Audyssey will certainly give different results if you use all 6 measurement points, or at least more than one. With only one, it has a hard time determining what is a common characteristic across the entire bubble from what is specific to the first measurement position. 

One idea for speeding up the process, if you are trying several ideas, would be to disconnect the center and surround speakers, so you are running Audyssey setup on only the front L/R and sub. You can then run the full process after you have determined which configuration gives the best sub results. 

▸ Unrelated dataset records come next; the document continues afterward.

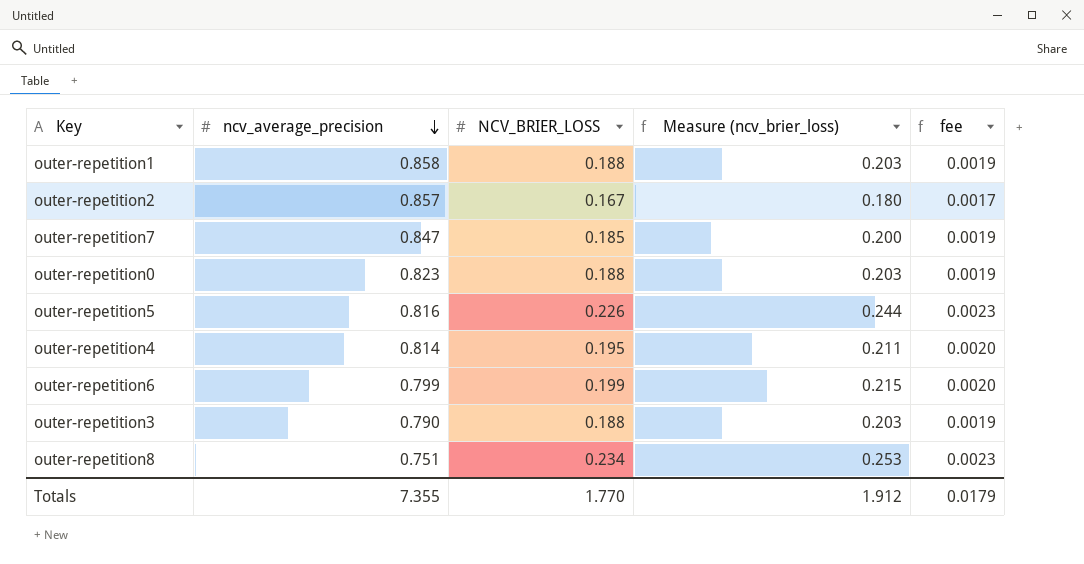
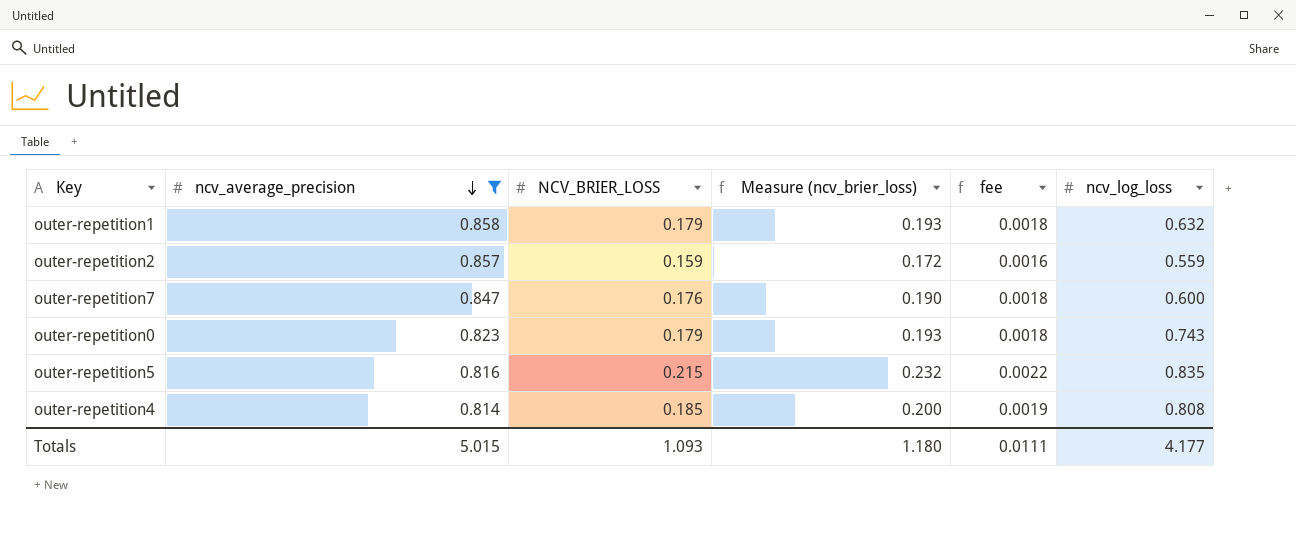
filter: none -> ncv_average_precision >= 0.814
column ncv_log_loss | position: none -> 6
outer-repetition1 | NCV_BRIER_LOSS: 0.188 -> 0.179
outer-repetition1 | Measure (ncv_brier_loss): 0.203 -> 0.193
outer-repetition1 | fee: 0.0019 -> 0.0018
outer-repetition2 | NCV_BRIER_LOSS: 0.167 -> 0.159
outer-repetition2 | Measure (ncv_brier_loss): 0.180 -> 0.172
outer-repetition2 | fee: 0.0017 -> 0.0016
outer-repetition7 | NCV_BRIER_LOSS: 0.185 -> 0.176
outer-repetition7 | Measure (ncv_brier_loss): 0.200 -> 0.190
outer-repetition7 | fee: 0.0019 -> 0.0018
outer-repetition0 | NCV_BRIER_LOSS: 0.188 -> 0.179
outer-repetition0 | Measure (ncv_brier_loss): 0.203 -> 0.193
outer-repetition0 | fee: 0.0019 -> 0.0018
outer-repetition5 | NCV_BRIER_LOSS: 0.226 -> 0.215
outer-repetition5 | Measure (ncv_brier_loss): 0.244 -> 0.232
outer-repetition5 | fee: 0.0023 -> 0.0022
outer-repetition4 | NCV_BRIER_LOSS: 0.195 -> 0.185
outer-repetition4 | Measure (ncv_brier_loss): 0.211 -> 0.200
outer-repetition4 | fee: 0.0020 -> 0.0019
Totals | ncv_average_precision: 7.355 -> 5.015
Totals | NCV_BRIER_LOSS: 1.770 -> 1.093
Totals | Measure (ncv_brier_loss): 1.912 -> 1.180
Totals | fee: 0.0179 -> 0.0111

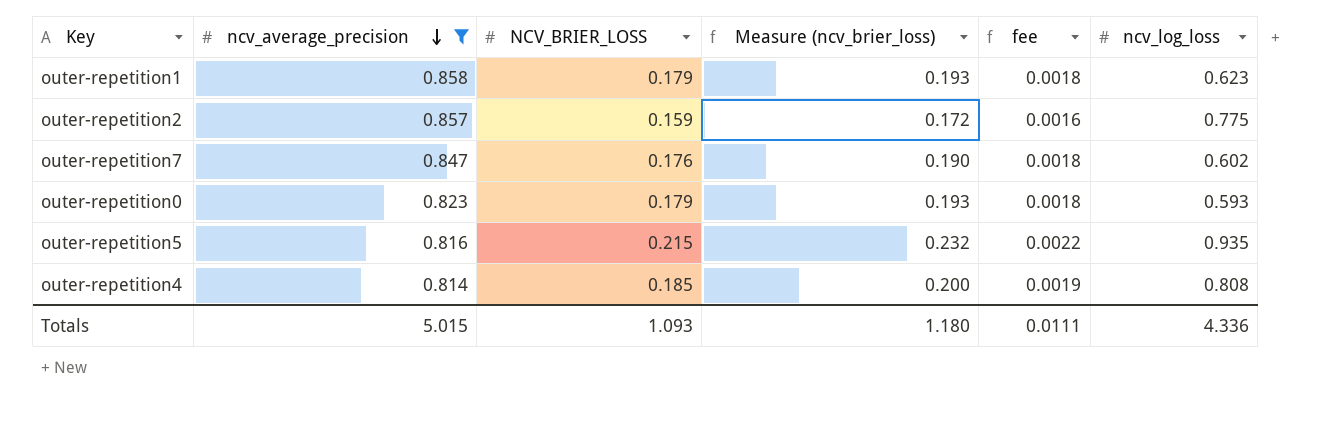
outer-repetition1 | ncv_log_loss: 0.632 -> 0.623
outer-repetition2 | ncv_log_loss: 0.559 -> 0.775
outer-repetition7 | ncv_log_loss: 0.600 -> 0.602
outer-repetition0 | ncv_log_loss: 0.743 -> 0.593
outer-repetition5 | ncv_log_loss: 0.835 -> 0.935
Totals | ncv_log_loss: 4.177 -> 4.336

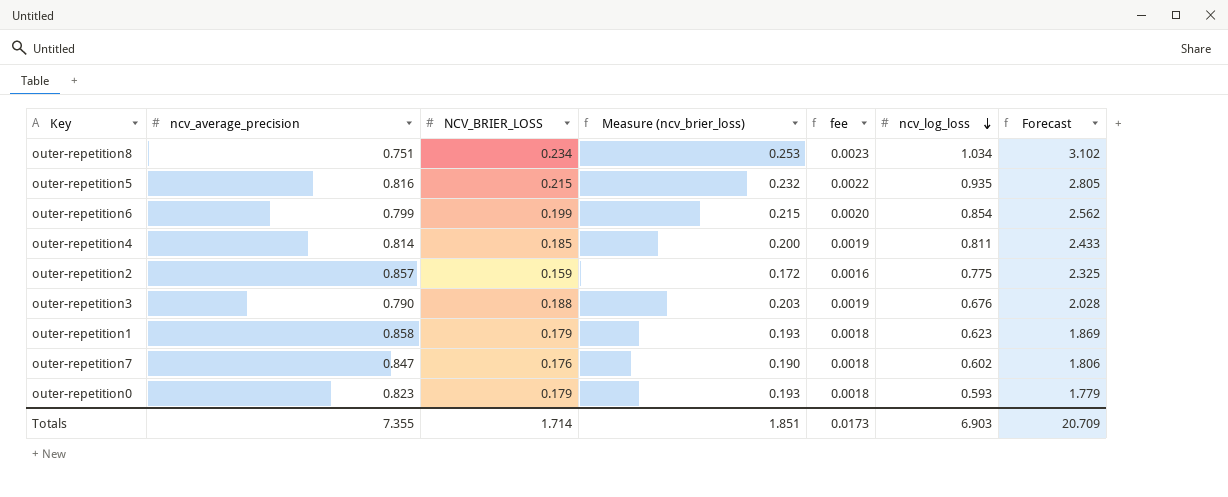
filter: ncv_average_precision >= 0.814 -> none
row order: ncv_average_precision descending -> ncv_log_loss descending
column Forecast | formula: none -> [ncv_log_loss] * 3
outer-repetition4 | ncv_log_loss: 0.808 -> 0.811
Totals | ncv_average_precision: 5.015 -> 7.355
Totals | NCV_BRIER_LOSS: 1.093 -> 1.714
Totals | Measure (ncv_brier_loss): 1.180 -> 1.851
Totals | fee: 0.0111 -> 0.0173
Totals | ncv_log_loss: 4.336 -> 6.903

The common advice today for multiple subs is to let Audyssey see them both together (after their gains have been set to give equal SPL values) and generate the one equalization for the two combined. 

Bill


----------



## glaufman (Nov 25, 2007)

Here I go again... am I the only one that sees the SPL of the mains increasing with increasing frequency?


----------



## laser188139 (Sep 19, 2009)

No, your not the only one, Greg. But I thought Graham explained that in his remark: 



gperkins_1973 said:


> ... I re did the levels with the sub and speakers afterwards ...


So I assumed Graham's SPL meter indicated the speakers were level, whereas the REW measurement looks surprising. Graham, is this a correct assumption? I've actually believe my most accurate SPL measurements for my sub happen when I calibrate REW against the SPL meter using the main speaker levels, a region where the SPL meter is probably most accurate, then let REW measure the SPL of the sub's tones. 

Bill


----------



## Nuance (Nov 2, 2008)

glaufman said:


> Here I go again... am I the only one that sees the SPL of the mains increasing with increasing frequency?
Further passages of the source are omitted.